But Madeleine's hand was still on his arm. She felt it suddenly harden and twitch with murderous anger. But, by an effort that made the veins of his temple swell like whipcord, he refrained from striking the double offender.

Mr. Landale surveyed the pair for a moment in silence with his grave look; then coldly he answered the sailor's irate speech.

"My name, fellow, is Rupert Landale. I am here to protect my cousin from an unprincipled and criminal adventurer."

"You take a sharp tone sir," cried Captain Jack, the flush on his face deepening yet a shade, his nostrils ominously dilated, yet speaking without further loss of self-control. "You probably count upon the presence of this lady to prevent my resenting it; but as my time with her is short and I have still much to say, I shall be forced promptly to eject you from the ruins here, unless you will be good enough to immediately remove yourself. I shall hope for another meeting with you to discuss the question as to your right of interference; but to-day—I cannot spare the time."

Rupert smiled without moving; then the sailor gently disengaging himself from Madeleine would have put her behind him but that she pressed forward and laid a hand upon an arm of each of the men.

"Stay, Jack," she pleaded, "let me speak. There is some mistake here. Cousin Rupert, you cannot know that I am engaged to this gentleman and that he is a friend of your brother's as well as of other good friends of mine."

"My poor child," answered Rupert, closing a cold hand gently over hers and speaking with a most delicate tenderness of accent, "you have been grossly imposed upon, and so have others. As for my poor brother Adrian, he is, if anything, easier to deceive than you, innocent convent-bred girl! I would have you to go home, my dear, and leave me to deal with this—gentleman. You have bitter truths to learn; would it not be better to wait and learn them quietly without further scandal?"

This was too much for Captain Jack, who fairly ground his teeth. Rupert's honeyed tones, his grasp of Madeleine's hand were more unbearable even than the words. He advanced upon the elder man and seizing him by the collar whirled him away from the girl as easily as a straw puppet.

The fine gentleman of sensitive nerves and unworked sinews had no chance against the iron strength of the man who had passed all the years of virility fighting against sea and storm. The two faced each other; Jack Smith, red and panting with honest rage, only the sense of his lady's proximity keeping him from carrying his high-handed measures a little further. Mr. Landale, livid, with eyes suddenly black in their orbits, moistening his white lips while he quivered from head to foot with a passion so tense that not even his worst enemy could have attributed it to fear.

An unequal match it would seem, yet unequal in a way that the young man, in the conscious glory of his strength could not have conceived.

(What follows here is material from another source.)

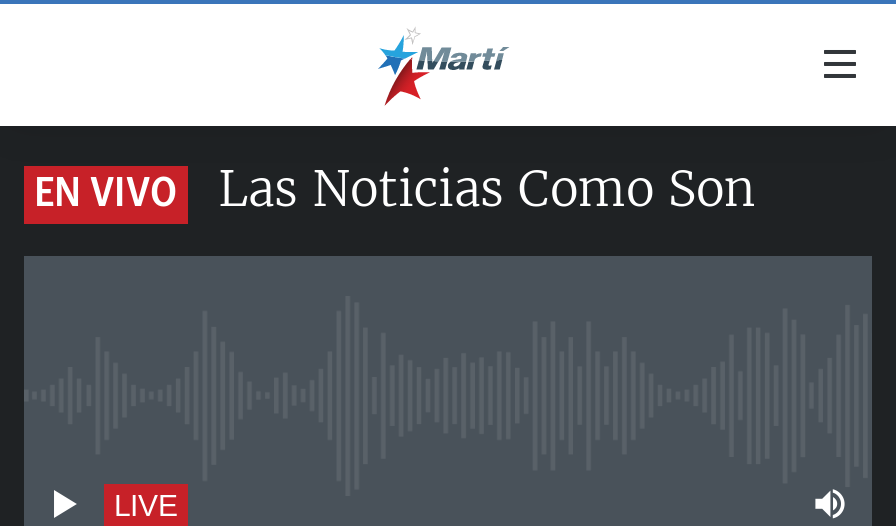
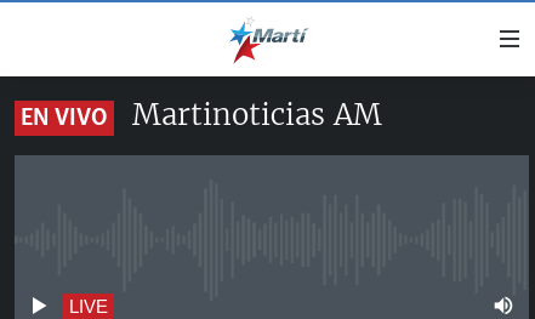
[218,158,756,220] Las Noticias Como Son -> [132,96,382,133] Martinoticias AM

Madeleine neither screamed nor fainted; she had grown white, in natural apprehension, but her eyes fixed upon her lover's face shone with admiration. Mr. Landale turned slowly towards her.

"Madeleine," he said, readjusting his stock and smoothing the folds of his collar with a steadfast striving after coolness, "you have been grossly deceived. The man you would trust with your life and honour is a mere smuggler. He has no doubt told you fine stories, but if he has given himself out for aught else he lied, take my word for it—he lied. He is a common smuggler, and the vessel he would carry you away in is packed with smuggled goods. To-day he has attacked and wounded an officer, who, in the discharge of his duty, endeavoured to find out the nature of his suspicious purpose. Your would-be lover's neck is in danger. A felon, he runs the risk of his life every moment he remains on land—but he would make a last effort to secure the heiress! Look at him," his voice raising in spite of himself to a shriller pitch—"he cannot deny it!"

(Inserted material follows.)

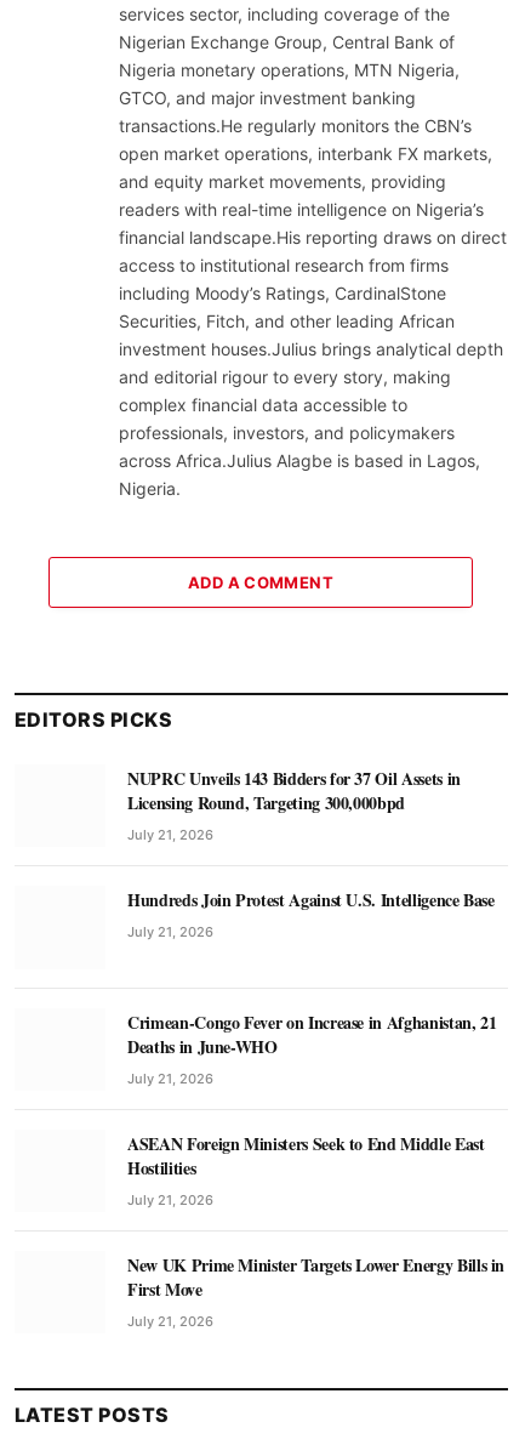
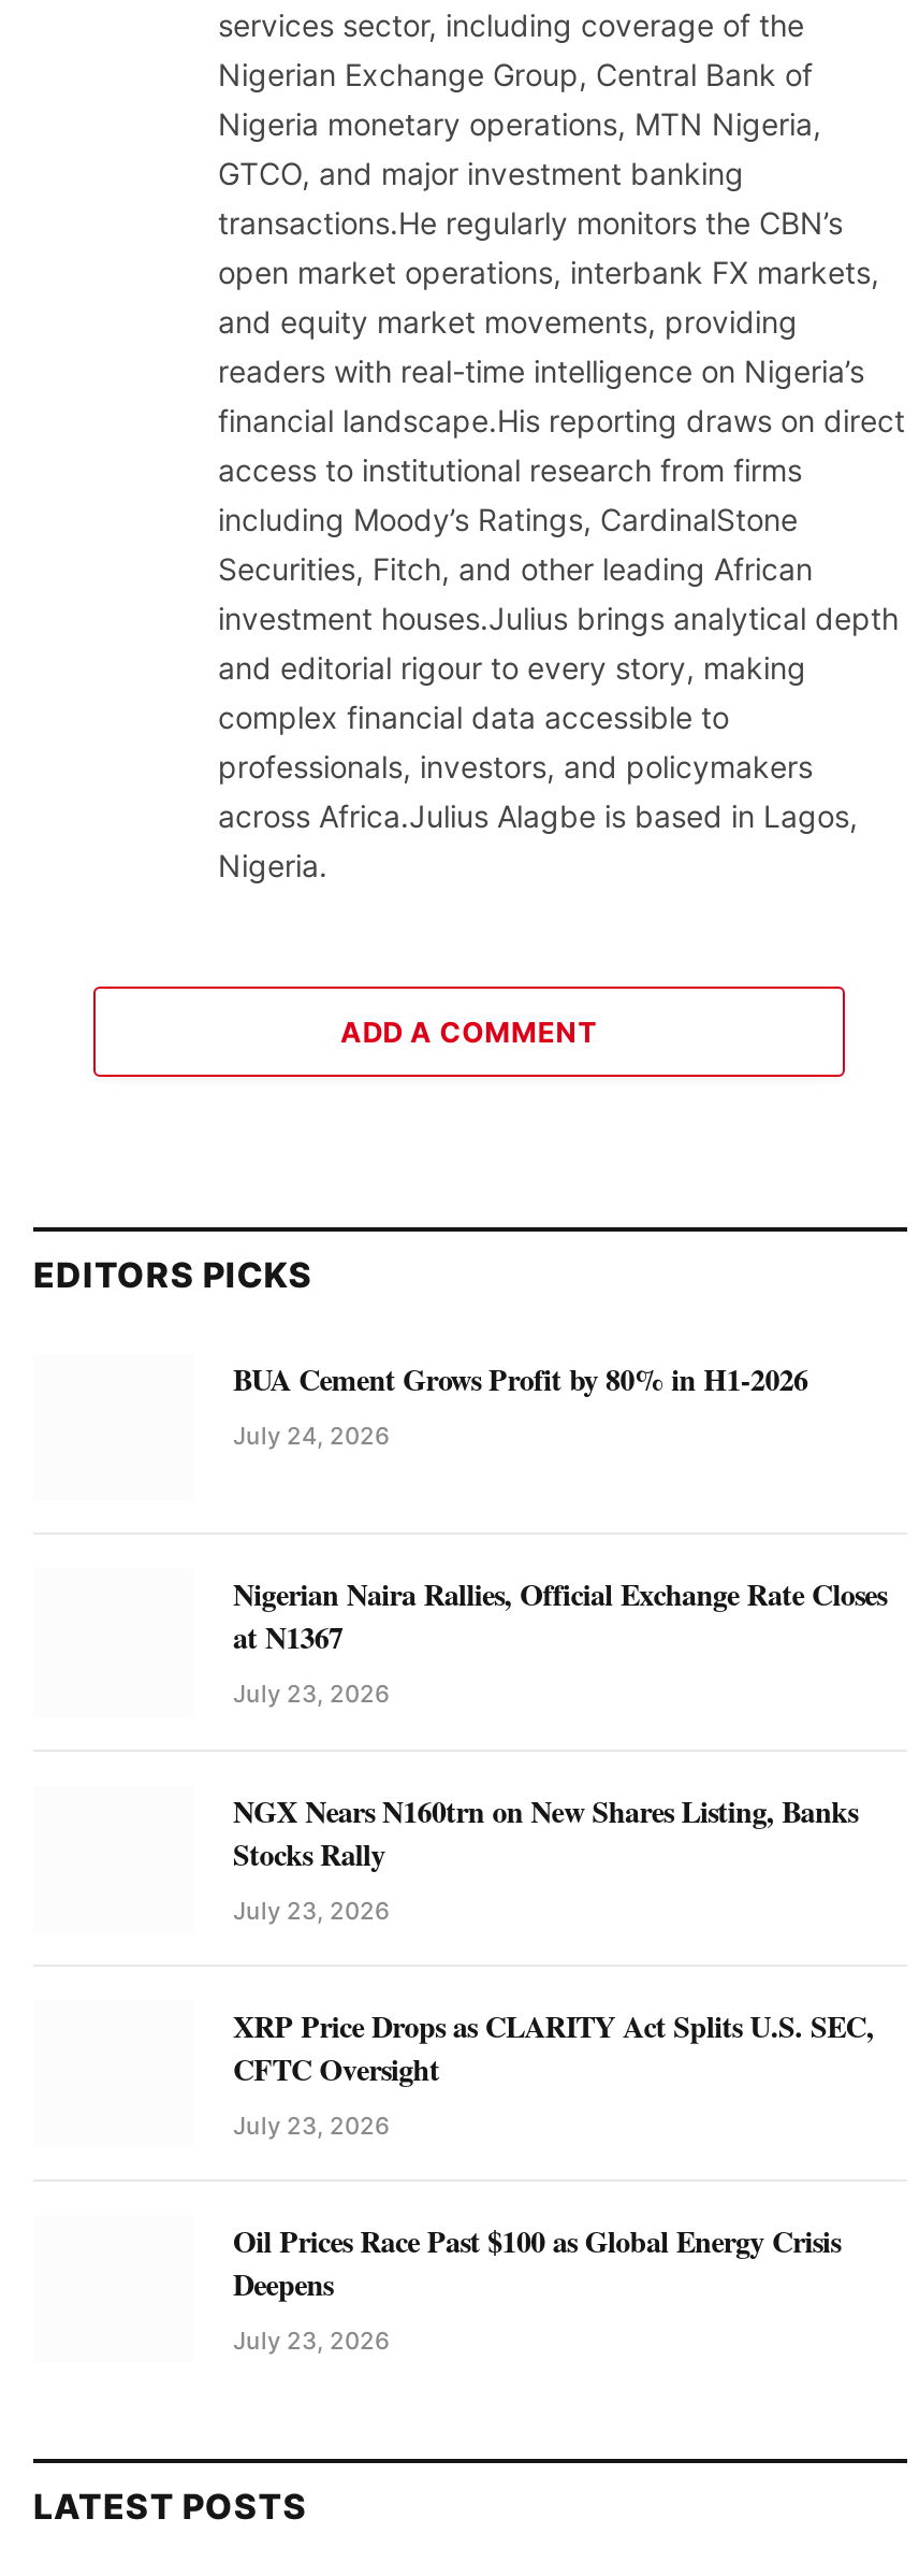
[127,766,461,844] NUPRC Unveils 143 Bidders for 37 Oil Assets in | Licensing Round, Targeting 300,000bpd | July 21, 2026 -> [233,1357,808,1451] BUA Cement Grows Profit by 80% in H1-2026 | July 24, 2026
[127,887,494,941] Hundreds Join Protest Against U.S. Intelligence Base | July 21, 2026 -> [233,1572,887,1710] Nigerian Naira Rallies, Official Exchange Rate Closes | at N1367 | July 23, 2026
[127,1009,497,1087] Crimean-Congo Fever on Increase in Afghanistan, 21 | Deaths in June-WHO | July 21, 2026 -> [233,1787,858,1925] NGX Nears N160trn on New Shares Listing, Banks | Stocks Rally | July 23, 2026
[127,1131,485,1208] ASEAN Foreign Ministers Seek to End Middle East | Hostilities | July 21, 2026 -> [233,2003,874,2140] XRP Price Drops as CLARITY Act Splits U.S. SEC, | CFTC Oversight | July 23, 2026
[127,1252,505,1330] New UK Prime Minister Targets Lower Energy Bills in | First Move | July 21, 2026 -> [233,2218,840,2355] Oil Prices Race Past $100 as Global Energy Crisis | Deepens | July 23, 2026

Madeleine gazed from one to the other. Her mind, never a very quick one at decision, was too bewildered to act with clearness; moreover with her education and ignorance of the world the indictment conveyed no special meaning to her.

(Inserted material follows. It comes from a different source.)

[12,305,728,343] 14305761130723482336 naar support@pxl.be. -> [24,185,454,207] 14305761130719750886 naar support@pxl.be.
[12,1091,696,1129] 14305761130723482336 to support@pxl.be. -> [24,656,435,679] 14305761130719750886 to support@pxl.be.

But there was an agony of suspense and beseeching in the glance that her lover cast upon her; and to that appeal she smiled proudly. Hers were no true love, she felt, were its confidence shaken by the slandering of anger. Then the thought of his danger, danger admitted by his own lips, flashed upon her with terror. She rushed to him,

"Oh go, Jack, go!—As you love me, go!"

Mr. Landale, who had already once or twice cast impatient looks of expectation through a window of the east wall, taken by surprise at this unforeseen result of his speech, suddenly climbed up upon a broken piece of stone-work, from which there was an abrupt descent towards the shore, and began to signal in eager gesticulation. There was a sound of heavy running footfalls without. Captain Jack raised his head, every nerve on the alert.

"Go, go," again cried Madeleine, dreading she knew not what.—A fat panting red face looked over the wall; Mr. Landale turned for a second to throw at the lovers a glance of elation.

But it seemed as if the sailor's spirits rose at the breath of danger. He rapidly looked round upon the ruins from which there were no other outlets than the window guarded by Mr. Landale, and the doorway in which the red-faced new-comer now stood, framed in red stone; then, like a cat he darted on to the ledge of the wall at the opposite end, where some invading boughs of larch dropped over the jagged crest, before the burly figure in the blue coat of the preventive service had recovered from the surprise of finding a lady in his way, or gathered his wits and his breath sufficiently to interfere.

There the nimble climber stood a moment balancing himself lightly, though the ivied stones rocked beneath him.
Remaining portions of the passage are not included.